BRYAN, Texas — The last American World War I veteran, Frank Buckles, died in 2011 at the age of 110. With Buckles’ generation now gone, it’s up to their children, nieces, nephews, grandchildren and great-grandchildren to help historians make sure the stories of the Great War don’t fade forever.
This group hopes to collect photographs, records, images of artifacts and stories of locally connected World War I vets while the surviving progeny still retain these memories of their ancestors.
The Brazos County World War I Centennial Committee was started in 2017, and the nonprofit organization functions as a collaborative effort between 15 entities. Members include Wreaths Across America, the cities of Bryan and College Station, the Cushing Memorial Library, American Legion Earl Graham Post 159 and more. Leaders from these groups were inspired by the federal and state-level efforts to preserve World War I history.
We wanted to do the same thing locally,” said committee chair John Blair. “We wanted to raise awareness of World War I, since this is the 100th anniversary of the end of the war.”
The committee already has arranged several exhibits for public viewing. One exhibit, “Living Legacy,” is on display at the Carnegie Library of Brazos Valley History in Downtown Bryan, composed of contributions from the families of World War I veterans. There also is a small exhibit at the Museum of the American G.I. called “Women of Resilience,” which focuses on the women of the war. Two more exhibits are featured at the Brazos County Administration Building in Bryan. One focuses on the military installation that was based out of College Station, “Camp Aggie.” The second, titled “From Brazos County to Belleau Wood,” recognizes Aggie and Brazos County service members.
These exhibits, the committee hopes, will grow in size and quality as more family and friends of deceased veterans reach out with new history to add. Blair said that the exhibits at this point are exclusively image-only, though the images included can represent all manner of artifacts. Blair and associate Greg Bailey, Texas A&M archivist and Clements curator at the Cushing Library, are willing to assist in photographing physical objects and then scanning documents or photographs. If a donor requests a final home or resting place for his or her document, photo or object, Bailey noted he will accept the items separate from this project for consideration in Cushing’s archives. But the World War I committee in particular is not looking to keep those items, both men stressed — just to immortalize them through images.

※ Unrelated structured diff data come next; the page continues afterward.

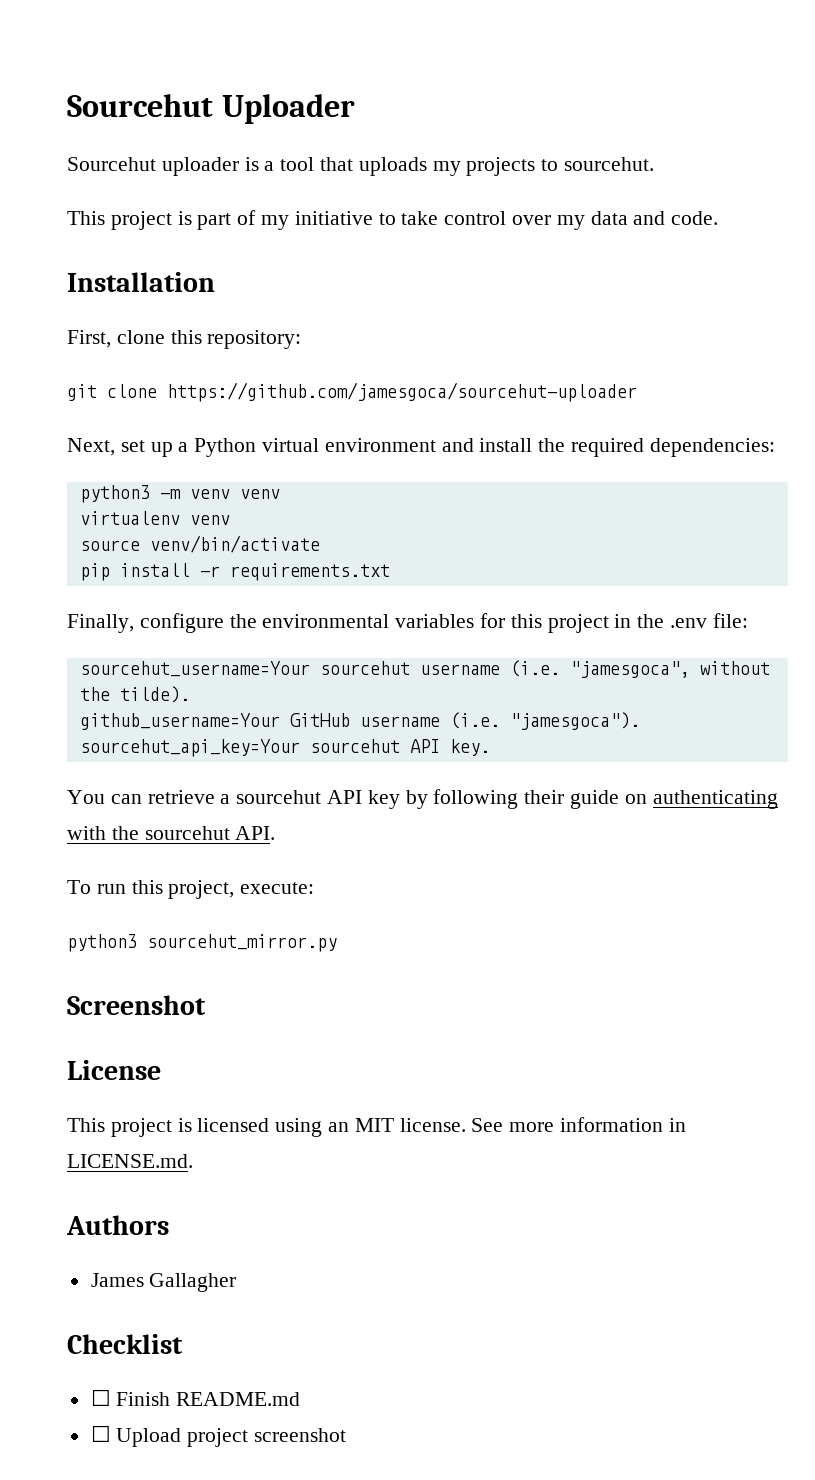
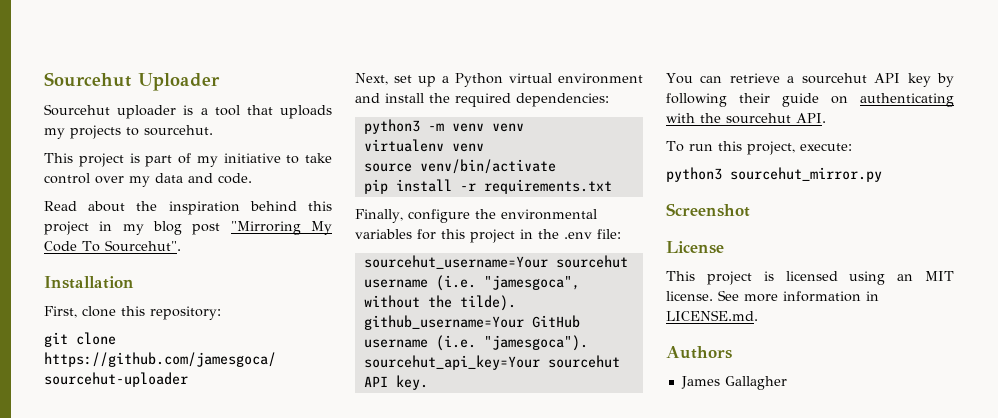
+ Read about the inspiration behind this project in my blog post "Mirroring My Code To Sourcehut".
- Checklist
- ☐ Finish README.md
- ☐ Upload project screenshot

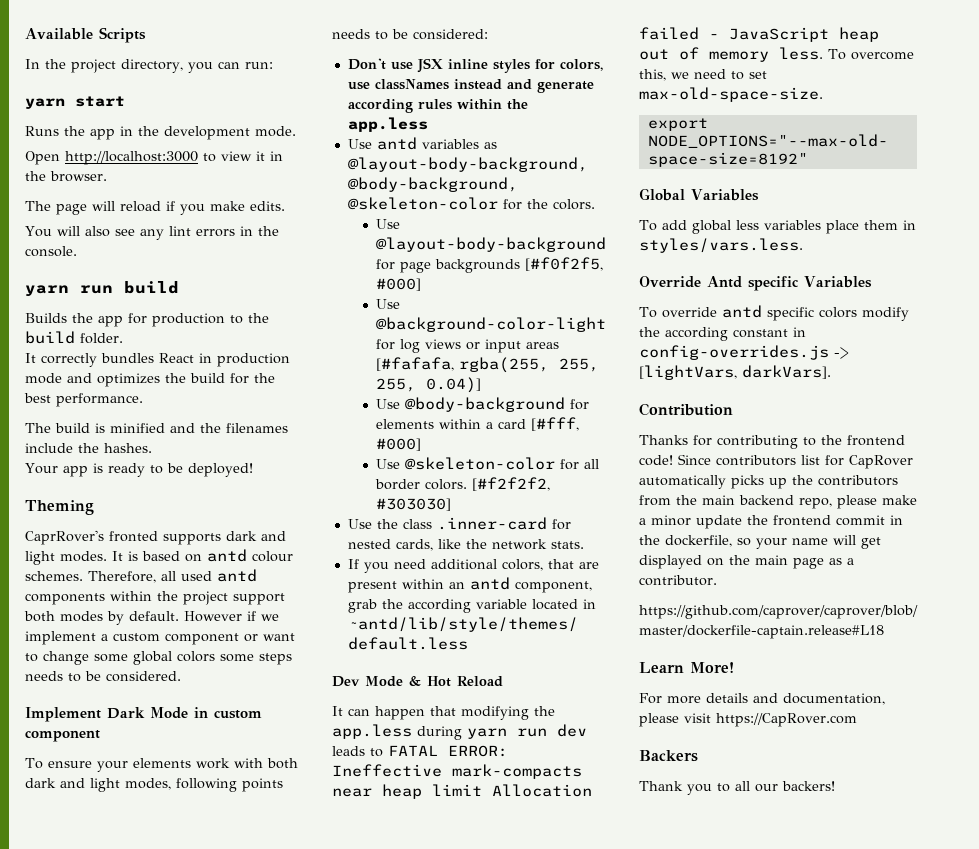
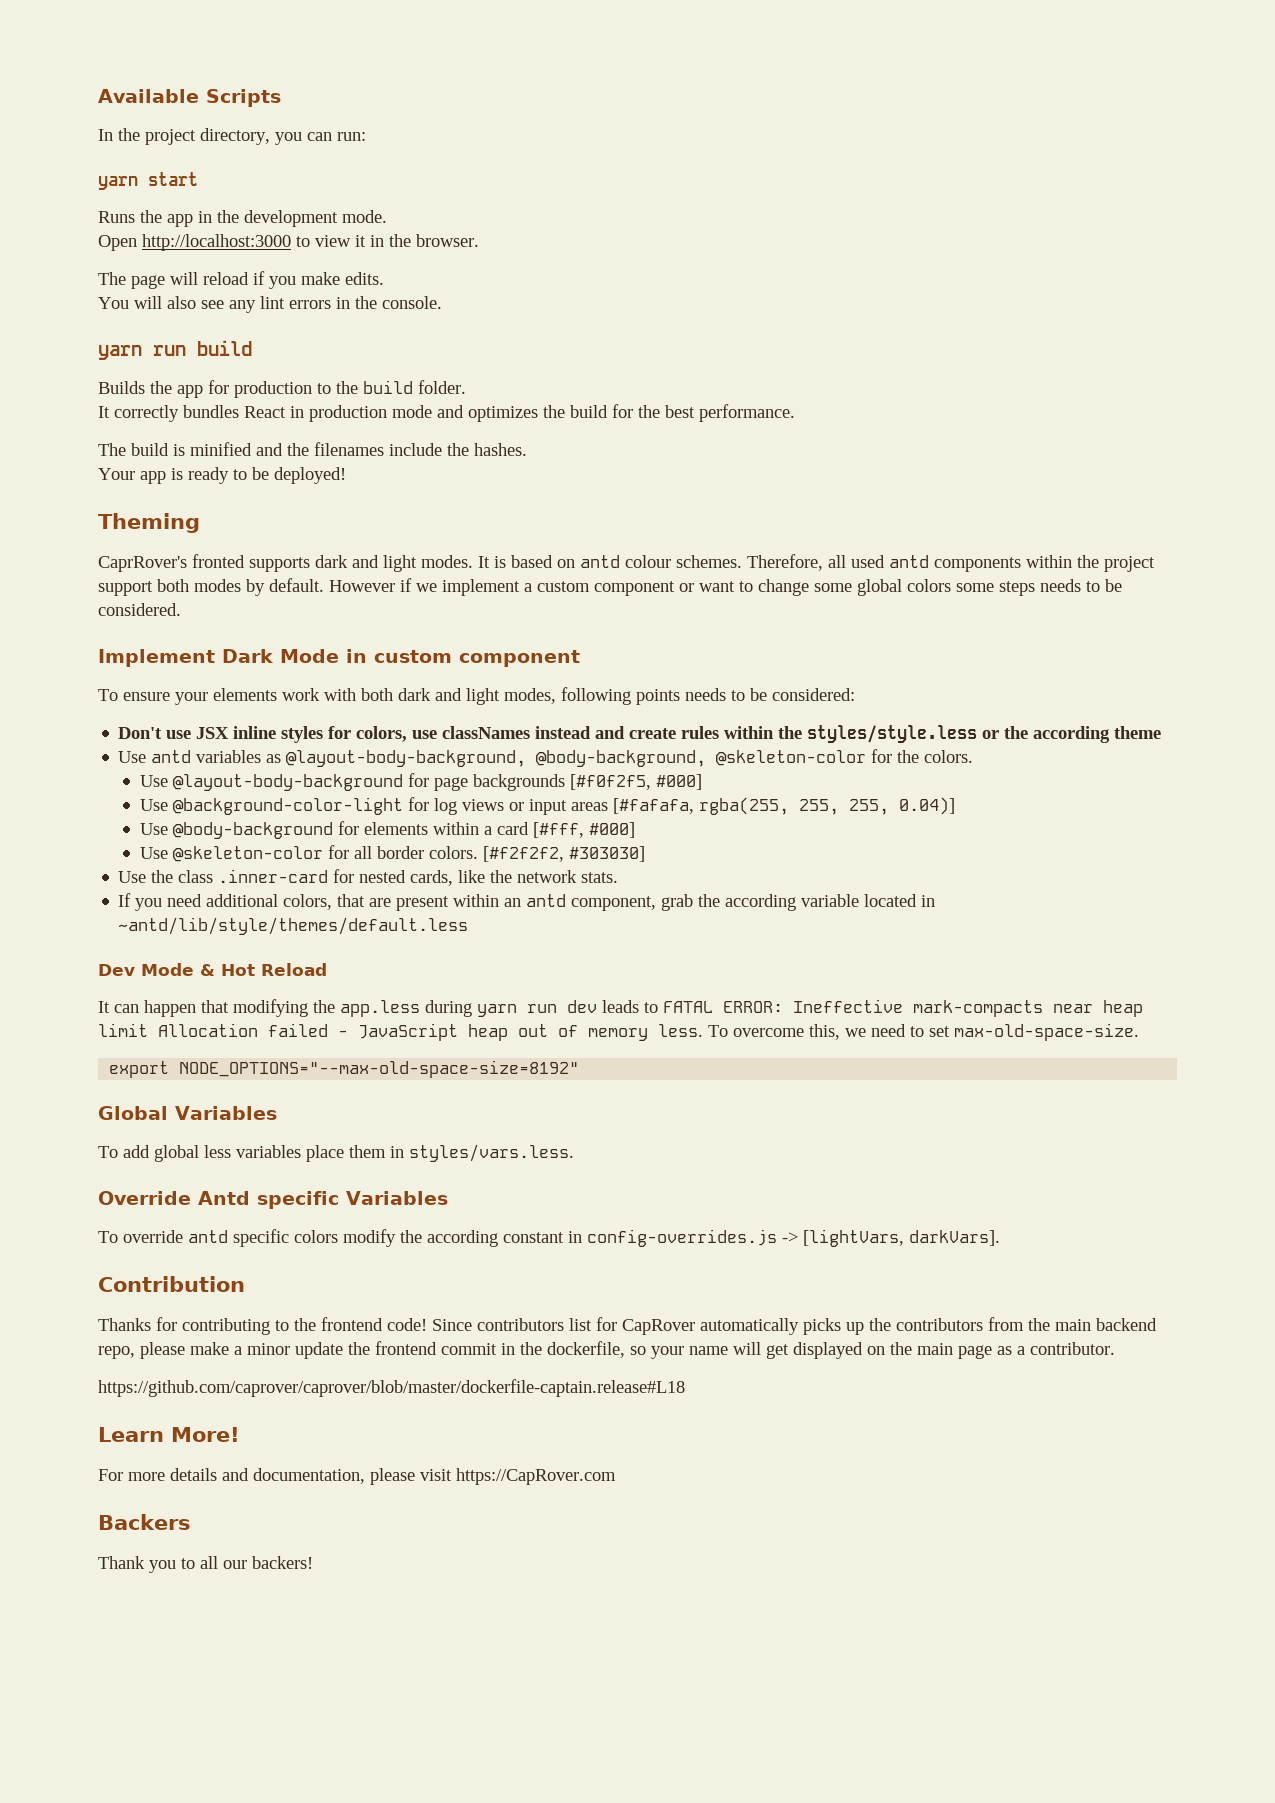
- Don't use JSX inline styles for colors, use classNames instead and generate according rules within the app.less
+ Don't use JSX inline styles for colors, use classNames instead and create rules within the styles/style.less or the according theme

“There are three groups whom we are actively seeking any information (about),” Blair said. “The first group is any faculty, staff or former students of Texas A&M who fought in World War I — any information about those individuals. Also we’re looking for anyone born, raised or who resided in Brazos County prior to the war and who served in it. ... (For) the third group we want to ensure that all the World War I vets buried in this county are identified. We are also interested in their stories. It’s really those three groups. For anyone tied to those three groups who has information, (whether) photos or memorabilia, we’re not asking them to give it to us, but we just want them to share those things with us.”
Blair noted that, to his knowledge, the committee has a record of all the World War I vets from this area, but he and Bailey will welcome all comers, remaining open-minded to any unrecognized names popping up. Right now the committee has more than 200 images for its collection, all scans and pictures of old photographs, letters and other artifacts. Much of what they have is very Aggie-specific, Blair said. Committee members also have a strong desire to reach out to Brazos County as a whole. The men mentioned that their collection already features a few images of soldiers from rural Brazos County area communities such as Kurten and Stone City.
The organization also is planning an upcoming exhibit called “Americans All,” which will focus on Czech, German, Polish and Sicilian immigrants who came to the county and fought in World War I. Blair and Bailey additionally are considering an informational tie-in to the Spanish influenza outbreak at that time.
Anyone who would like to share a story, document or artifact of a Brazos County World War I veteran can email email@example.com .
“There are family collections where (the descendants) never know what happened to them,” Blair said. “But, if we collect those things now, we will never have to repeat that.”